- **THE TASK**
Repeat exactly the lines that run from the start of the records below to the line with "padding:0 16px;box-sizing:border-box;border-bottom:1px solid", including both of those lines but not the pictures.

- **EXCERPTED RECORDS**

╭──

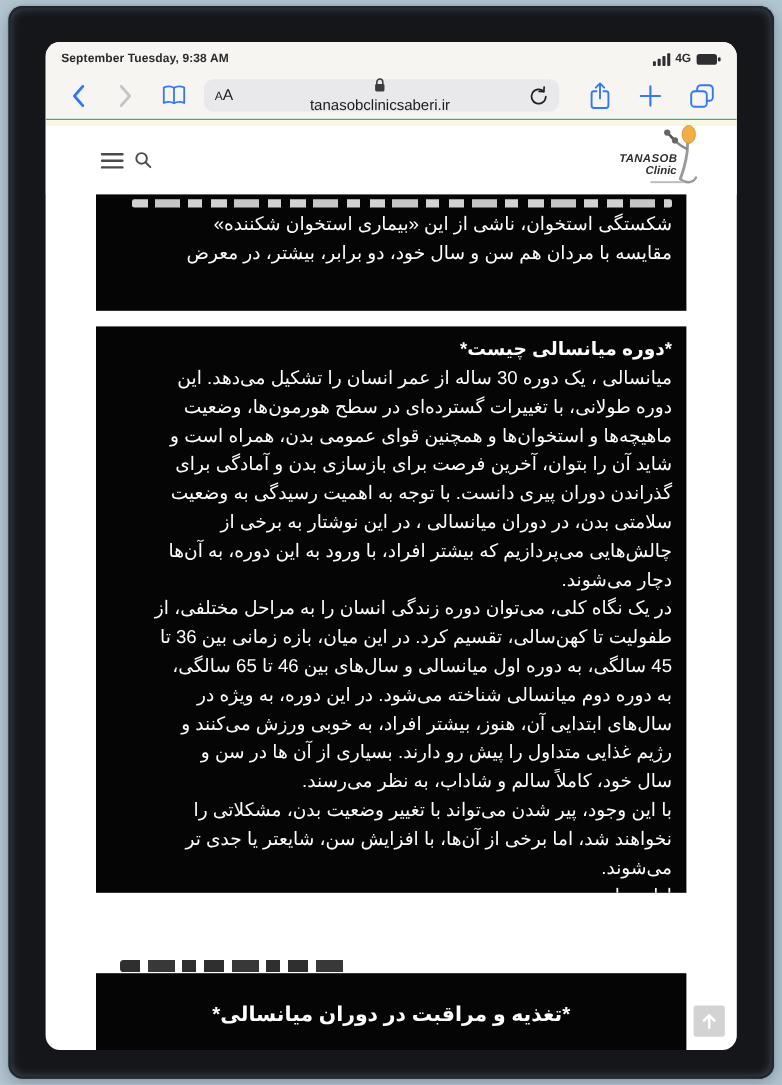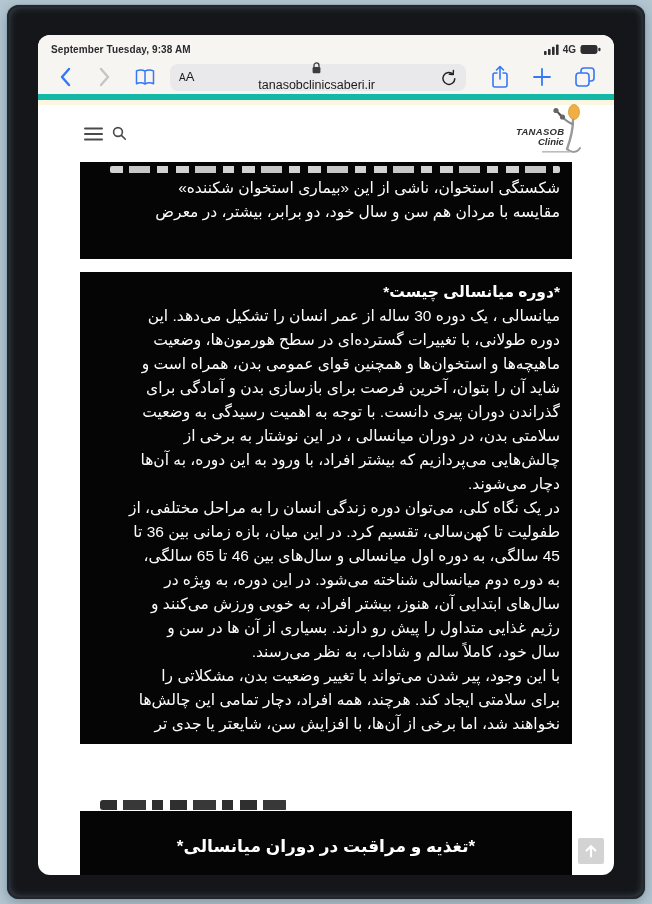--- a/index.html
+++ b/index.html
@@ -20,7 +20,7 @@
   .net-label{font-size:10px;font-weight:600;color:#2e2e30;}
   
   .toolbar{height:40px;background:#f6f5f2;display:flex;align-items:center;
-           padding:0 16px;box-sizing:border-box;border-bottom:6px solid #14b8a6;}
+           padding:0 16px;box-sizing:border-box;border-bottom:1px solid #14b8a6;}
   .tb-btn{width:22px;height:26px;display:flex;align-items:center;justify-content:center;
           background:none;border:none;padding:0;cursor:pointer;flex:0 0 auto;}
   .tb-btn + .tb-btn{margin-left:18px;}

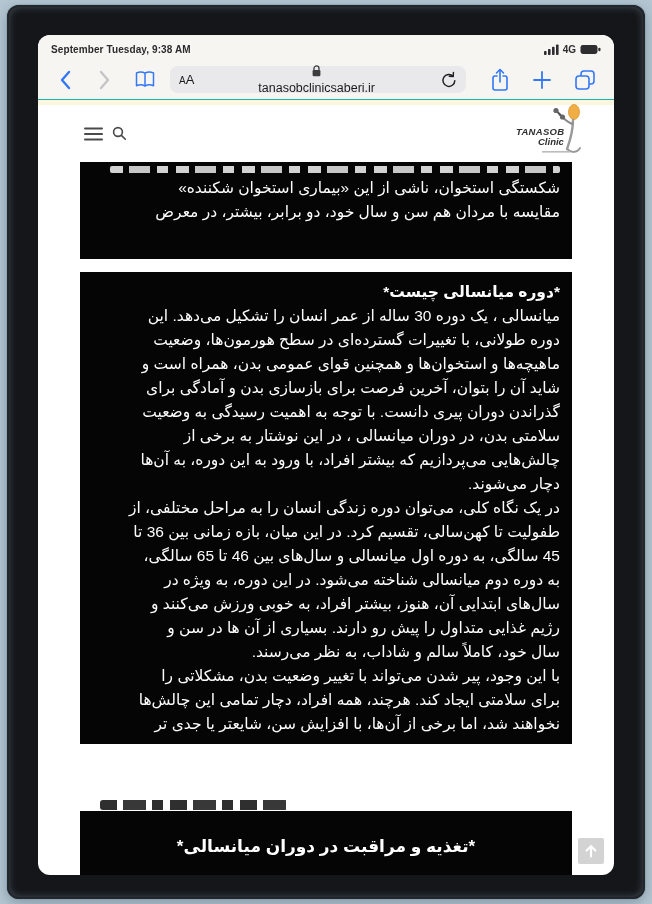--- a/index.html
+++ b/index.html
@@ -225,7 +225,6 @@
             <div class="bline">رژیم غذایی متداول را پیش رو دارند. بسیاری از آن ها در سن و</div>
             <div class="bline">سال خود، کاملاً سالم و شاداب، به نظر می‌رسند.</div>
             <div class="bline">با این وجود، پیر شدن می‌تواند با تغییر وضعیت بدن، مشکلاتی را</div>
-            <div class="bline">برای سلامتی ایجاد کند. هرچند، همه افراد، دچار تمامی این چالش‌ها</div>
             <div class="bline">نخواهند شد، اما برخی از آن‌ها، با افزایش سن، شایعتر یا جدی تر</div>
             <div class="bline">می‌شوند.</div>
             <div class="bline">ادامه دارد....</div>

╰──

- **RESULT OF THIS EXERCISE**
--- a/index.html
+++ b/index.html
@@ -20,7 +20,7 @@
   .net-label{font-size:10px;font-weight:600;color:#2e2e30;}
   
   .toolbar{height:40px;background:#f6f5f2;display:flex;align-items:center;
-           padding:0 16px;box-sizing:border-box;border-bottom:6px solid #14b8a6;}
+           padding:0 16px;box-sizing:border-box;border-bottom:1px solid #14b8a6;}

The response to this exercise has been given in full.